Sie konnte deutlich erkennen, dass etwas am Fenster stand, aber was es war, konnte sie aufgrund der Beleuchtung im Zimmer nicht genau erkennen. Es dauerte jedoch nur wenige Augenblicke, bis das Geheimnis gelüftet war, denn das Fenster wurde geöffnet und eine Gestalt stand vor ihr.

Ein einziger Blick, ein einziger erschrockener Blick, auf den sich ihre ganze Seele konzentrierte, genügte, um ihr zu zeigen, wer und was die Gestalt war. Da war eine große, hagere Gestalt … da war die verblasste alte Kleidung … die metallisch glänzenden Augen … der halbgeöffnete Mund, der hauerartige Zähne zeigte! Es war … ja, es war … der Vampir!

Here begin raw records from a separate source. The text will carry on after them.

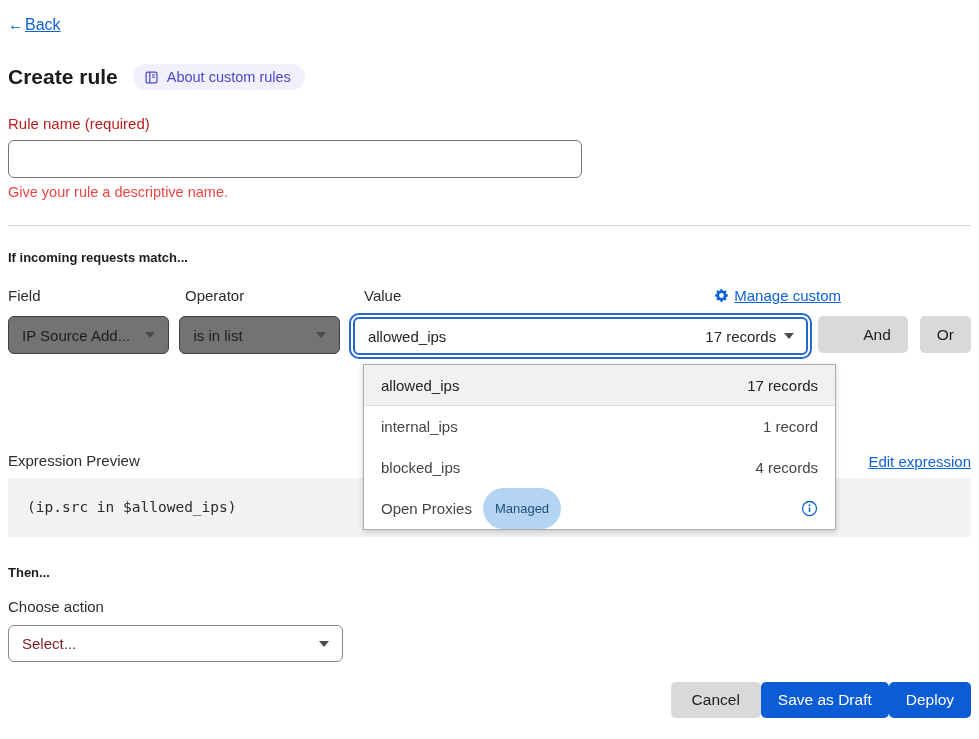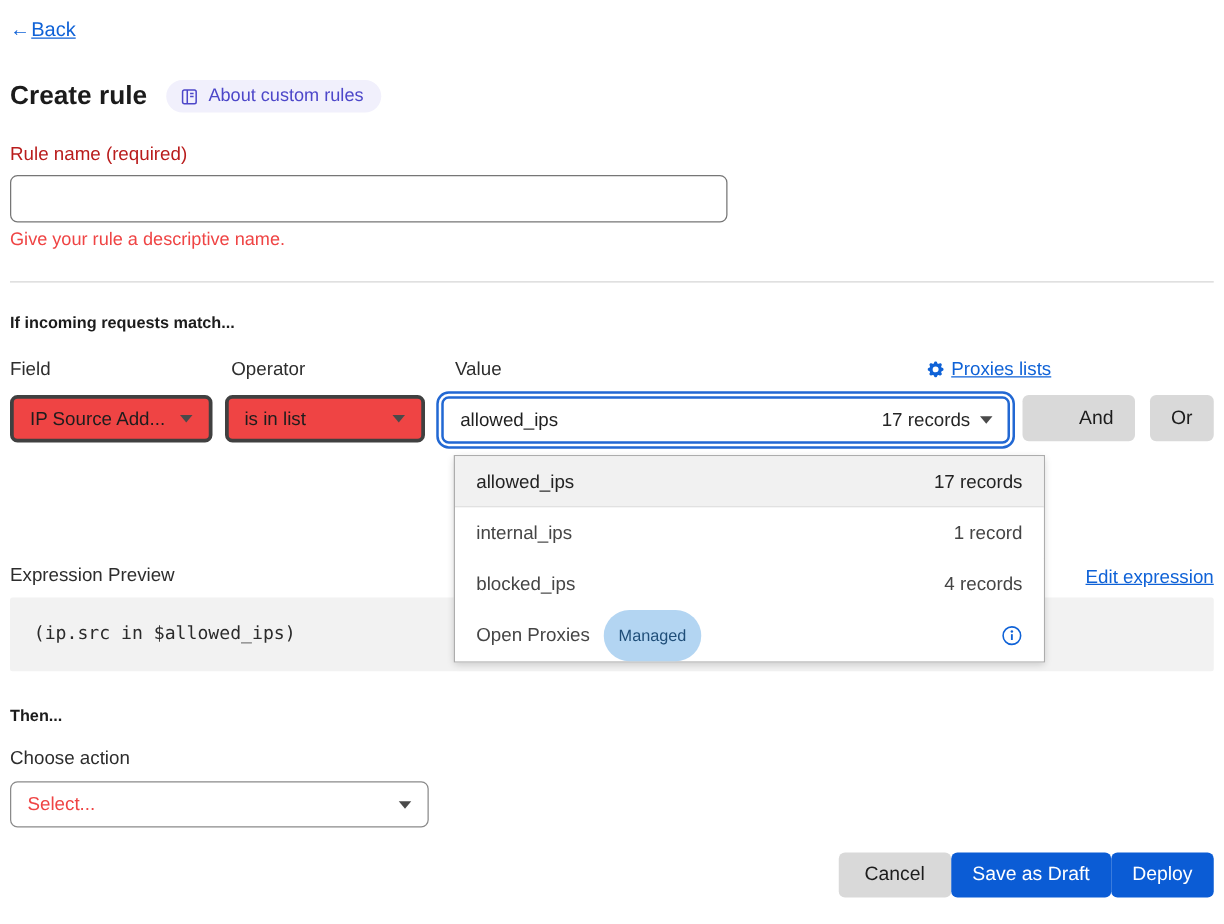--- a/index.html
+++ b/index.html
@@ -189,7 +189,7 @@
           <path d="M9.405 1.05c-.413-1.4-2.397-1.4-2.81 0l-.1.34a1.464 1.464 0 0 1-2.105.872l-.31-.17c-1.283-.698-2.686.705-1.987 1.987l.169.311c.446.82.023 1.841-.872 2.105l-.34.1c-1.4.413-1.4 2.397 0 2.81l.34.1a1.464 1.464 0 0 1 .872 2.105l-.17.31c-.698 1.283.705 2.686 1.987 1.987l.311-.169a1.464 1.464 0 0 1 2.105.872l.1.34c.413 1.4 2.397 1.4 2.81 0l.1-.34a1.464 1.464 0 0 1 2.105-.872l.31.17c1.283.698 2.686-.705 1.987-1.987l-.169-.311a1.464 1.464 0 0 1 .872-2.105l.34-.1c1.4-.413 1.4-2.397 0-2.81l-.34-.1a1.464 1.464 0 0 1-.872-2.105l.17-.31c.698-1.283-.705-2.686-1.987-1.987l-.311.169a1.464 1.464 0 0 1-2.105-.872l-.1-.34zM8 10.93a2.929 2.929 0 1 1 0-5.86 2.929 2.929 0 0 1 0 5.858z"></path>
         </svg>
       </span>
-      <span class="ml-text">Proxies lists</span>
+      <span class="ml-text">Manage custom</span>
     </a>
   </div>
 

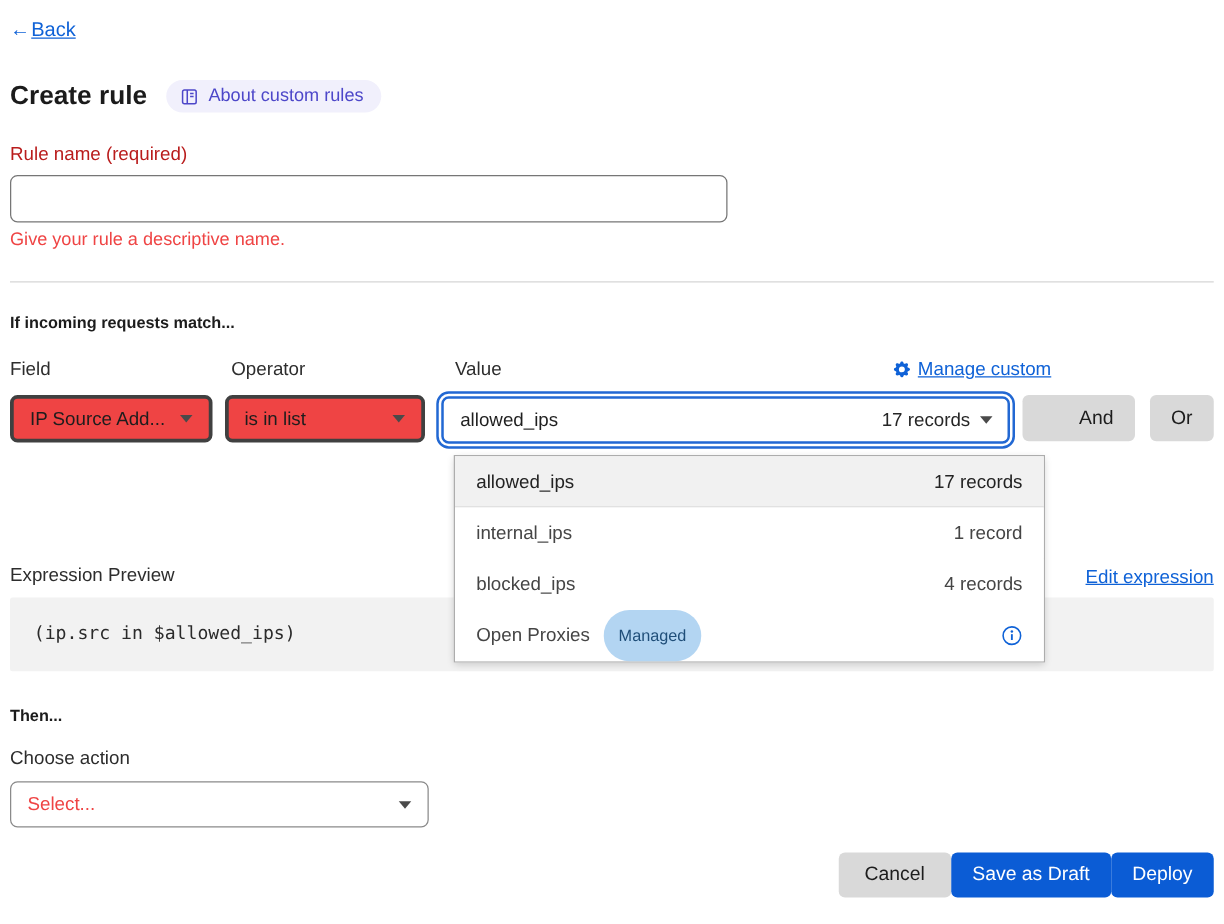--- a/index.html
+++ b/index.html
@@ -63,9 +63,9 @@
   
   .controls-row { margin-top: 9px; display: flex; align-items: flex-start; position: relative; }
   .select-box {
-    height: 38px; border: 3px solid #404040; border-radius: 6px;
+    height: 38px; border: 1px solid #404040; border-radius: 6px;
     display: flex; align-items: center; justify-content: space-between;
-    padding: 0 13px; font-size: 15px; background: #ef4444; cursor: pointer;
+    padding: 0 13px; font-size: 15px; background: #737373; cursor: pointer;
   }
   .select-field { width: 167px; margin-top: 3px; margin-right: 10px; }
   .select-operator { width: 166px; margin-top: 3px; margin-right: 13px; }

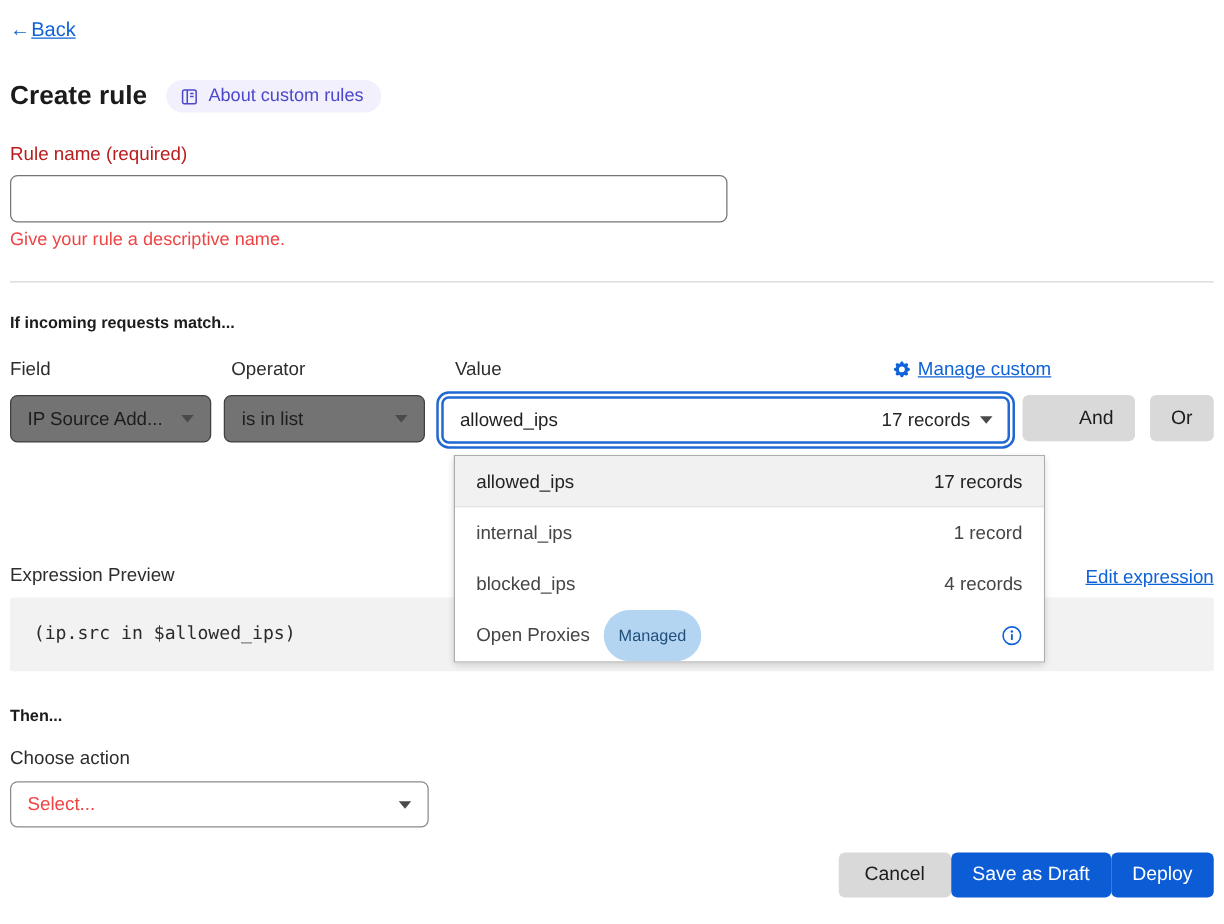--- a/index.html
+++ b/index.html
@@ -133,7 +133,7 @@
     display: flex; align-items: center; justify-content: space-between;
     padding: 0 13px; font-size: 15px; cursor: pointer;
   }
-  .action-placeholder { color: #ef4444; }
+  .action-placeholder { color: #7f1d1d; }
 
   
   .footer-row { margin-top: 20px; display: flex; justify-content: flex-end; }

Er stand einen Moment lang da und starrte sie an, und dann versuchte er auf die grässliche Art und Weise, die er zuvor versucht hatte, zu sprechen, einige Worte hervorzubringen, die er für menschliche Ohren nicht zu artikulieren vermochte. Die Pistolen lagen vor Flora. Mechanisch ergriff sie eine und richtete sie auf die Gestalt. Sie machte einen Schritt vorwärts und drückte ab.

Es folgte ein ohrenbetäubender Knall. Ein lauter Schmerzensschrei ertönte, und der Vampir floh. Durch den Rauch und die Verwirrung, die an diesem Ort herrschte, konnte sie nicht erkennen, ob die Gestalt ging oder davonlief. Sie glaubte, ein krachendes Geräusch zwischen den Pflanzen vor dem Fenster zu hören, als sei die Gestalt gestürzt, aber sie war sich nicht ganz sicher.

Es war keine Anstrengung des Nachdenkens, sondern eine rein mechanische Bewegung, die sie dazu brachte, die andere Pistole zu heben und sie ebenfalls in die Richtung zu entladen, die der Vampir eingeschlagen hatte. Dann warf sie die Waffe weg, erhob sich und stürmte aus dem Zimmer. Sie öffnete die Tür und wollte gerade hinauseilen, als sie sich in den kreisenden Armen von jemandem wiederfand, der entweder dort gewartet hatte oder gerade in diesem Moment eingetroffen war.

Der Gedanke, dass es sich um den Vampir handelte, der auf geheimnisvolle Weise dorthin gelangt war und sie zu seiner Beute machen wollte, überkam sie nun völlig. Das Mädchen versank in diesem Augenblick in einen Zustand völliger Bewusstlosigkeit.